Doğan Aydal (YRP) avait émis l'évaluation suivante : « Je pense qu'Erdoğan partira aux États-Unis si la Constitution n'est pas modifiée ».

L'un des commentateurs de l'émission, le journaliste İsmail Saymaz, s'est opposé aux propos d'Aydal en déclarant : « Nous pouvons être politiquement opposés à Erdoğan, nous pouvons le critiquer, mais il faut savoir ce qu'il fera ou ne fera pas. Ne pas aimer Erdoğan est une chose, lui prêter des intentions qu'il n'a pas en est une autre. Erdoğan ne quittera pas ce pays, je n'y crois pas une seconde ».
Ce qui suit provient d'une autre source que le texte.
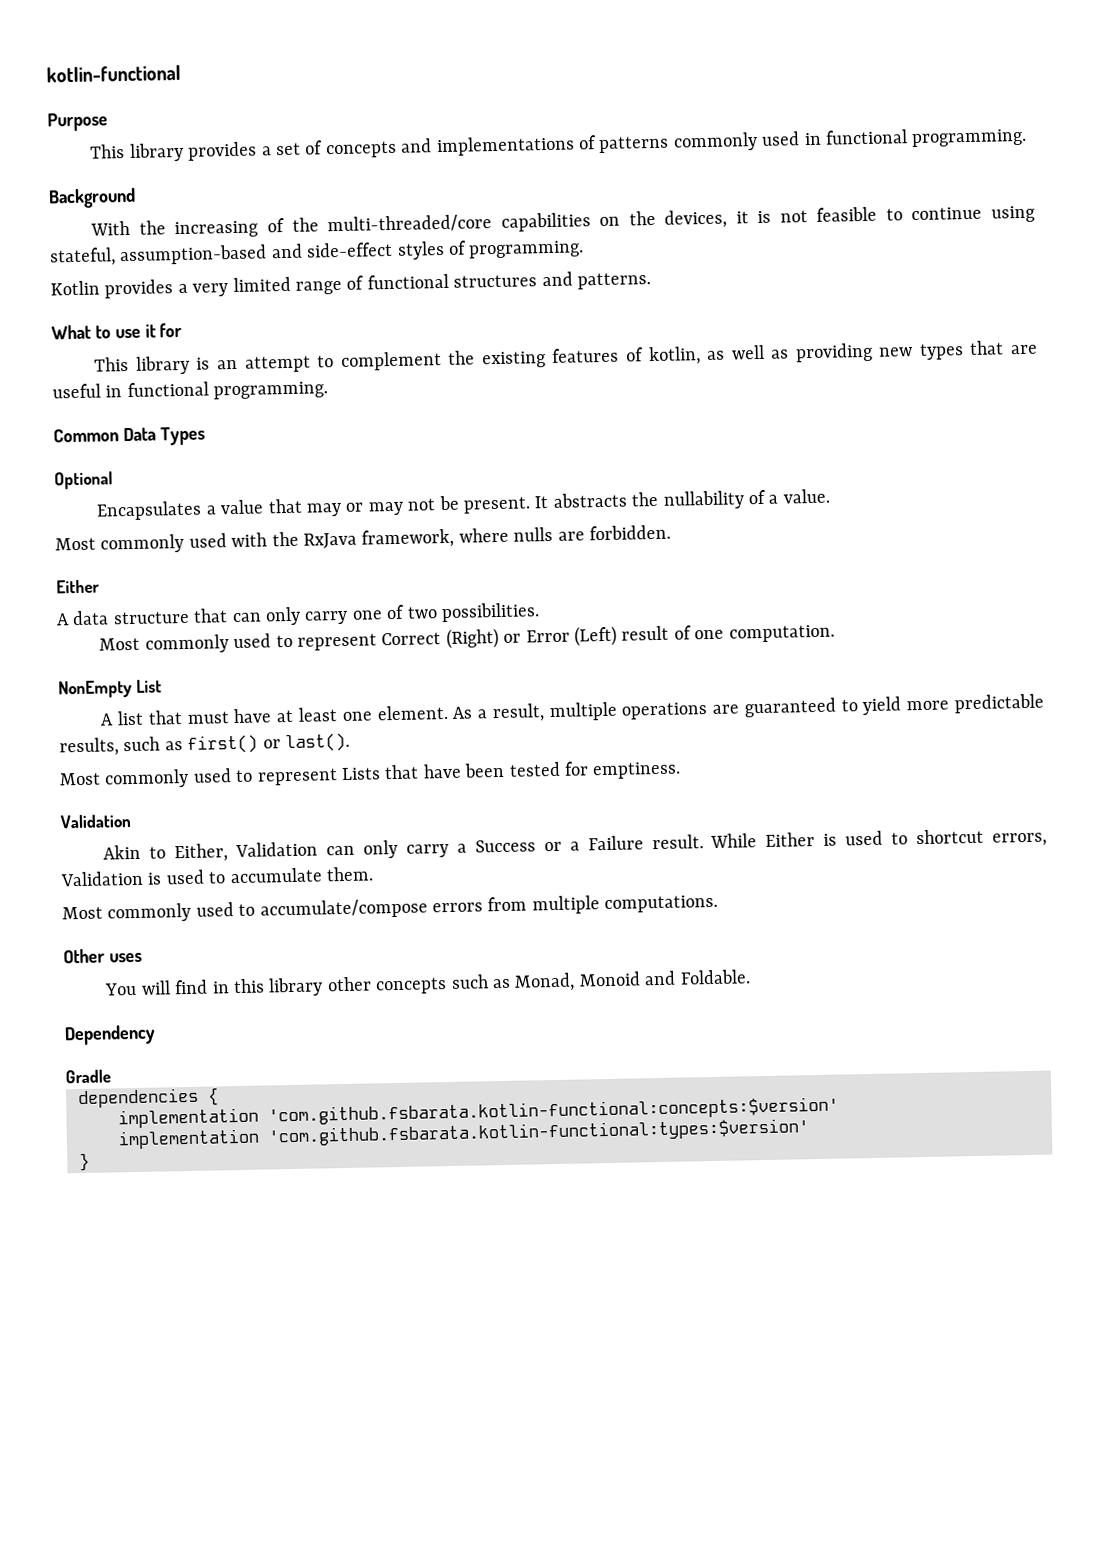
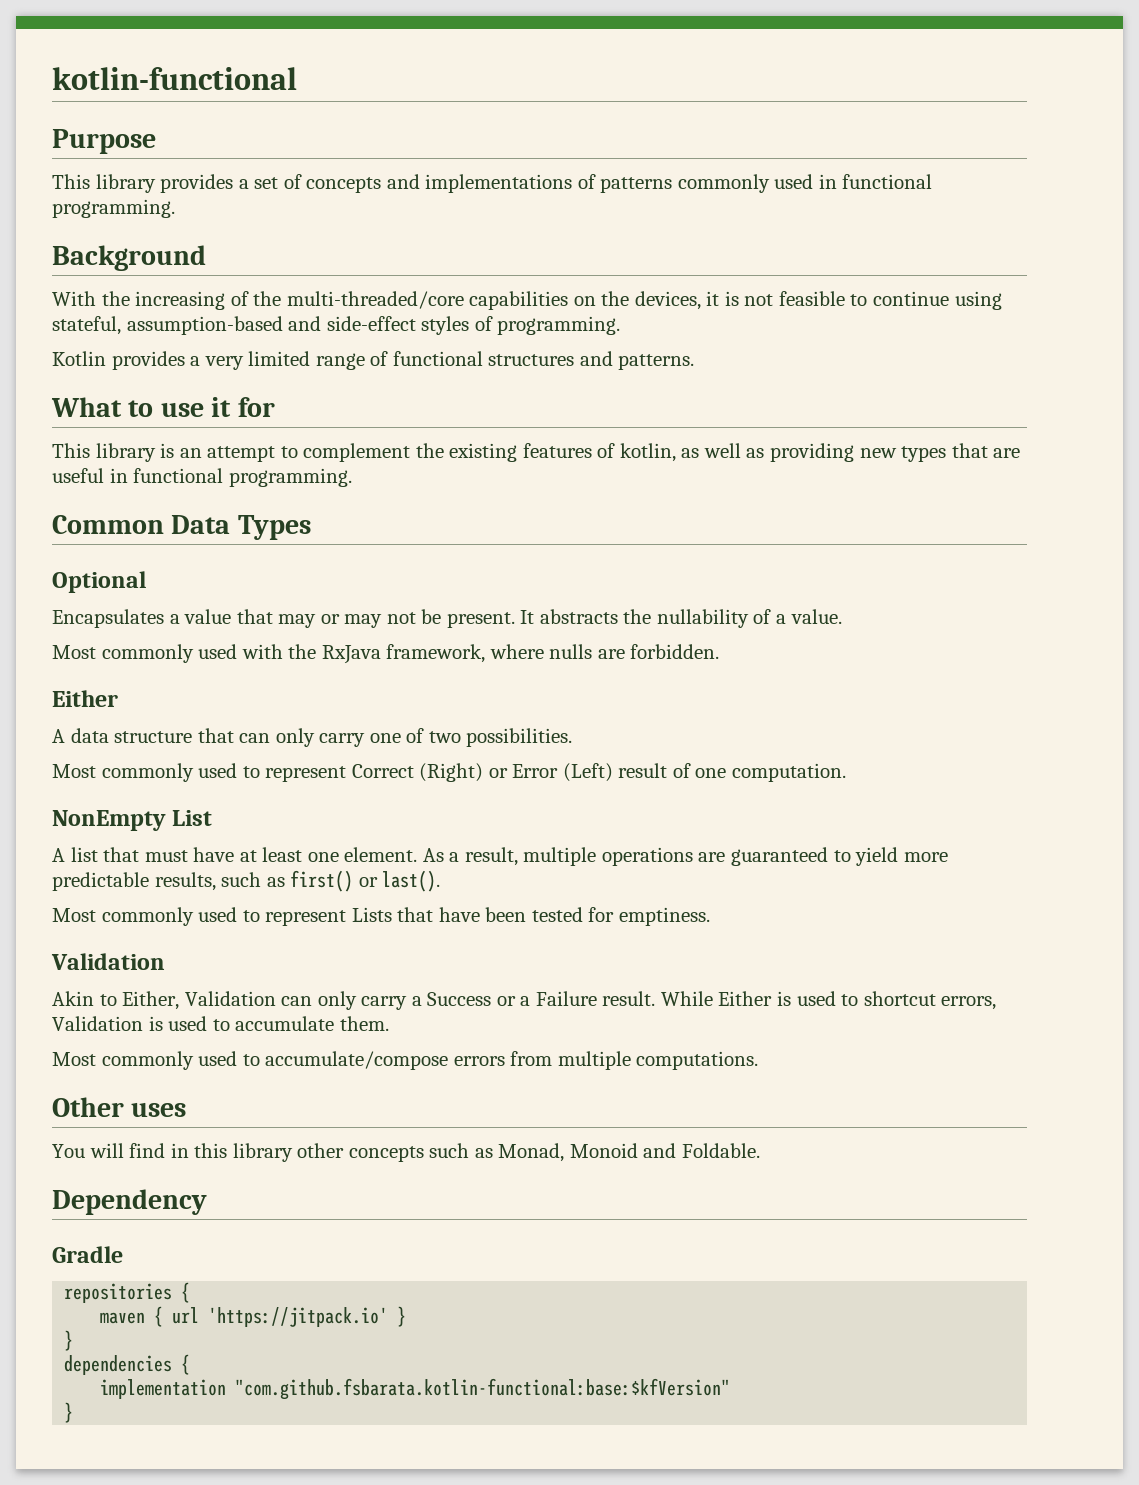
+ repositories {
+ maven { url 'https://jitpack.io' }
+ }
- implementation 'com.github.fsbarata.kotlin-functional:concepts:$version'
- implementation 'com.github.fsbarata.kotlin-functional:types:$version'
+ implementation "com.github.fsbarata.kotlin-functional:base:$kfVersion"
« L'EXPRESSION D'UNE LAIDEUR »

Le vice-président et porte-parole de l'AKP, Ömer Çelik, a répondu aux déclarations d'Aydal sur son compte de réseau social :

Indigne et irrespectueux : Çelik a qualifié les propos d'Aydal d'« inconscience et d'irrespect indignes ». Il a précisé qu'il condamnait fermement ces paroles.

La posture courageuse d'Erdoğan : Il a souligné que le monde entier connaît et que la nation apprécie la posture courageuse d'Erdoğan face à toutes sortes d'attaques, de la lutte contre la tutelle à celle contre le terrorisme et le FETÖ.

Lutte juridique et politique : Qualifiant les propos d'Aydal d'« expression d'une laideur » et d'un « dépassement manifeste des limites », Çelik a affirmé qu'ils continueraient à lutter contre de telles bassesses et calomnies, et qu'ils apporteraient les réponses politiques et juridiques nécessaires.

Les réactions fermes de l'AKP montrent que les propos d'Aydal sont perçus comme un grave manque de respect envers le chef du parti et président de la République de Turquie, Recep Tayyip Erdoğan, et que de tels discours sont jugés inacceptables. L'AKP a exprimé sa détermination à maintenir une position ferme face à ce type de déclarations.